Friday 14 March 2014

Is China a threat to Indian Software Industry

I just happened to come across some essays, blogs, Q&A on the Indian and Chinese Software Development. 

http://www.studymode.com/essays/Is-China-a-Threat-To-Indian-1309408.html
http://groupdiscussionideas.blogspot.in/2011/05/is-china-threat-to-indian-software.html
http://wiki.answers.com/Q/Is_China_a_threat_to_Indian_Software_Industry?#slide=1

Same arguments in all three and they are the top hits on Google. 

To be frank these articles are slightly dated (2011-2012), but I don't think these arguments reflected the reality even during that period. They are so early 1990ish. They however motivated me to share my thoughts (counter-views) also on this. I worked for a Chinese company in Software Development for many years and have seen both Indians and Chinese working side-by-side in both India & China from close quarters.

First of all we must stop playing these ZERO sum games. For Indians to do well in any field, the Chinese have to fail or vice-versa. Indians and pakistanis play this all the time and get nowhere except the odd chest thumping display. We need to grow up. You never have outright losers and outright winners. You win some, you lose some.

Coming back to topic, the Indian and Chinese Software Industry IMO are very different. Chinese Industry is based on systems (hardware+software co-design) and Products. Because of the language barrier, right now their service industry is largely limited to only Chinese speaking territories. China's first priority is to first capture the big local Chinese market and not depend on imports for high-tech gear. Today China is able to develop almost all network equipment, handsets, computers and key services like baidu, QQ, and Xunlei  internally and not depend on imports. This also conserves their forex reserves. Their next priority is to globalize and capture non-China markets beginning with the other less developed countries and finally the developed west (A case in point is Tencent's WeChat, Huawei, ZTE, Haier, etc). The chinese have also used their outsourced hardware manufacturing prowess to build completive advantage in hardware.  Their manpower skill is thus more tuned to developing Products not outsourced services.

In contrast Indian Software Industry is largely based on a successful outsourcing model of software development targeted to English speaking countries in the *developed* west (North America, Western Europe, etc). Our customers are the very ones with whom the Chinese Product & service companies are trying to compete. Our unique value to the western world is the vast talent pools for doing programming and testing and the massive 4:1 cost arbitrage.
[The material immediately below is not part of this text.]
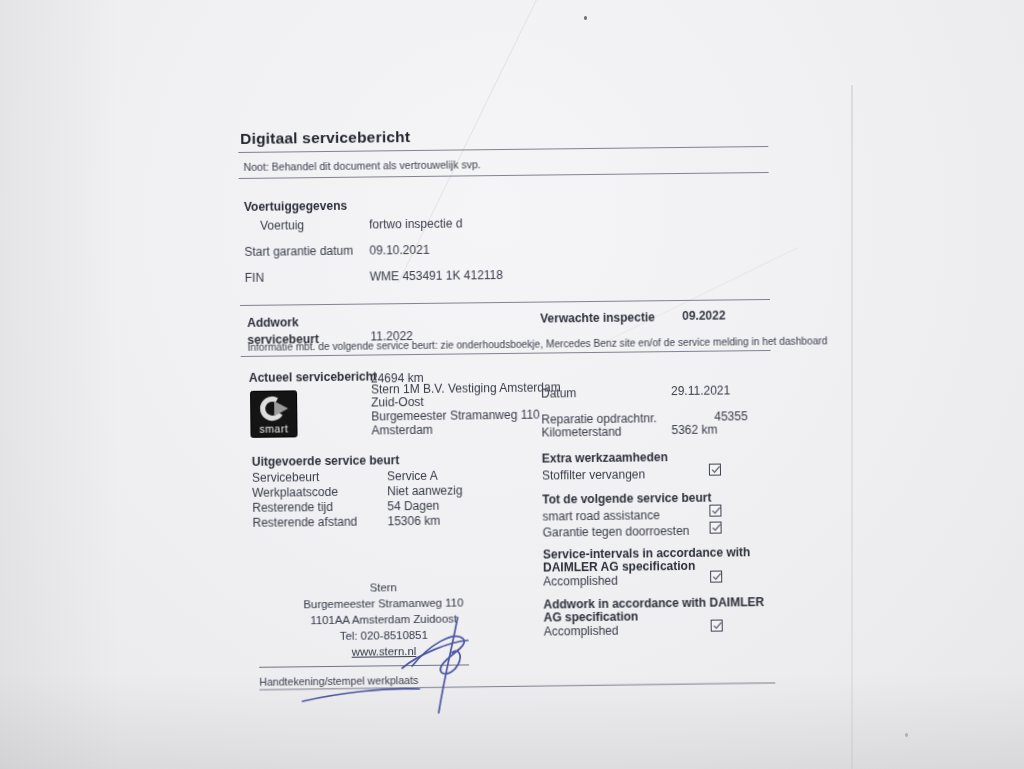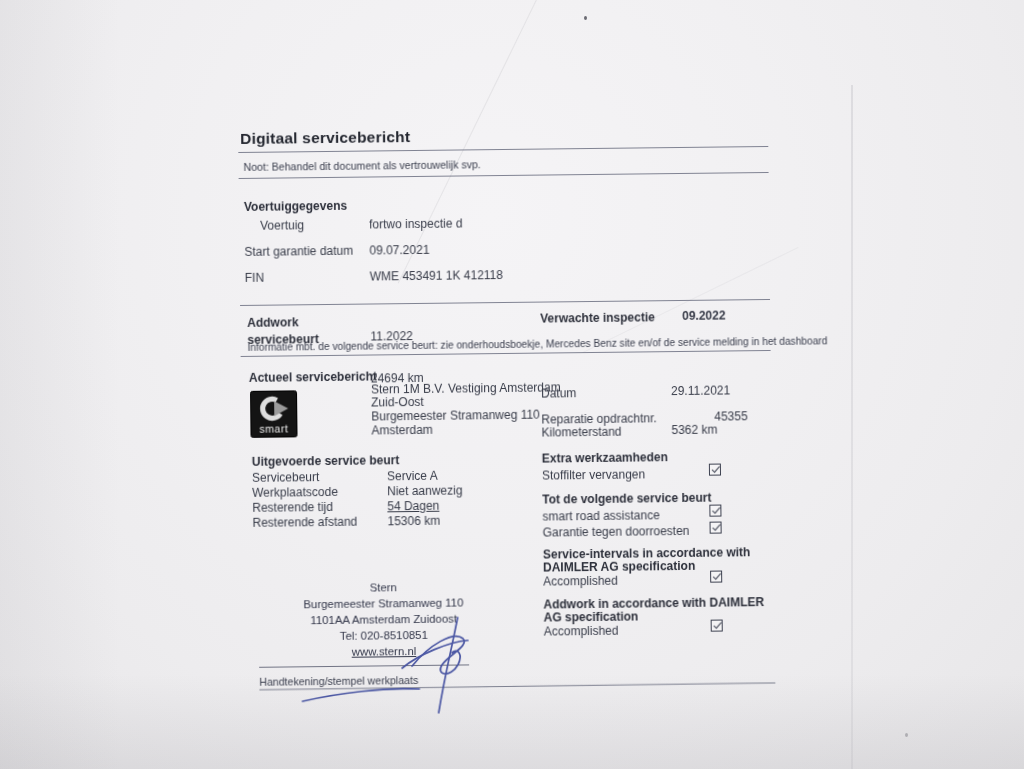"09.07.2021" div.abs { text: 09.07.2021 -> 09.10.2021 }
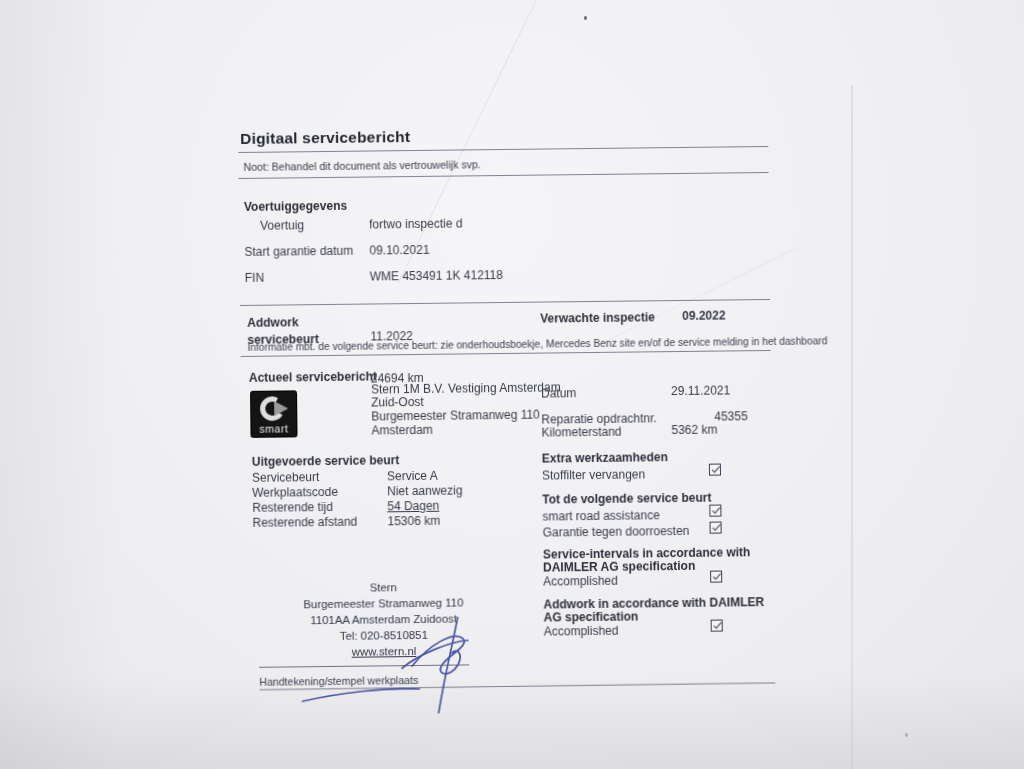"54 Dagen" div.abs { text-decoration: underline -> none }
Our talent pool is more skilled to work in projects not products.

In simple words, if the west introduces an innovative product, the Chinese might react by thinking how we can copy and improve it and go in that direction, while the Indians think on what kind of services (installation, servicing, maintenance, technical support) we can offer apart from opening our markets to that product.

To me it clear that from the very mindset, Indians and Chinese industries are not competing. So my surprise to the above quoted articles. India, infact, has threats from other developing countries (Philipines, eastern Europe etc) which are cost competitive and can match the skills that the Indians have accumulated in writing software easily, because the technical information is so openly accessible to everyone and costs are lower in these countries. The same happened in BPO industry. An indirect threat also looms from China in the sense, that if the Chinese are able to outsmart the western manufacturers, and sink them (remember Nortel) in the market, then it will ultimately put pressure in the outsourced business to India (as no one is left to outsource). Already in many areas Chinese Companies (Haier, Huawei, Lenovo, etc) have become the best in the world. China is not going to outsource to India as they themselves have a much bigger and skilled talent pool to look to and they have not more than 25% cost arbitrate disadvantage over Indian manpower and infrastructure. No technology or skill advantage for them to come to India, no cost advantage and so it does not look attractive for them to come to India for outsource (unless government regulatory policy forces them to and in which case likely it will again be a case of having a different set of teeth for eating and different for smiling).

Hope it forces us to think on how we can improve ourselves and stop worrying about China. For our service companies, their success depends on moving up the value chain and making our existing Western customers successful. We must play a bigger role in innovation and top-end of the product development life cycle. help them in doing what they find hard to do. This is one strategy. The 2nd one should be for our service based companies to move into emerging countries and set up captive centers. The 3rd option ( the hard one, but perhaps the right one) is to follow what China has done. We have to move into products also just as Chinese have done. It has to be a unified effort from policy makers (government), Educational Institutions (Universities) and of-course the Industry. We can begin by first serving the needs and opportunities in the Indian market and then think about the rest of the world.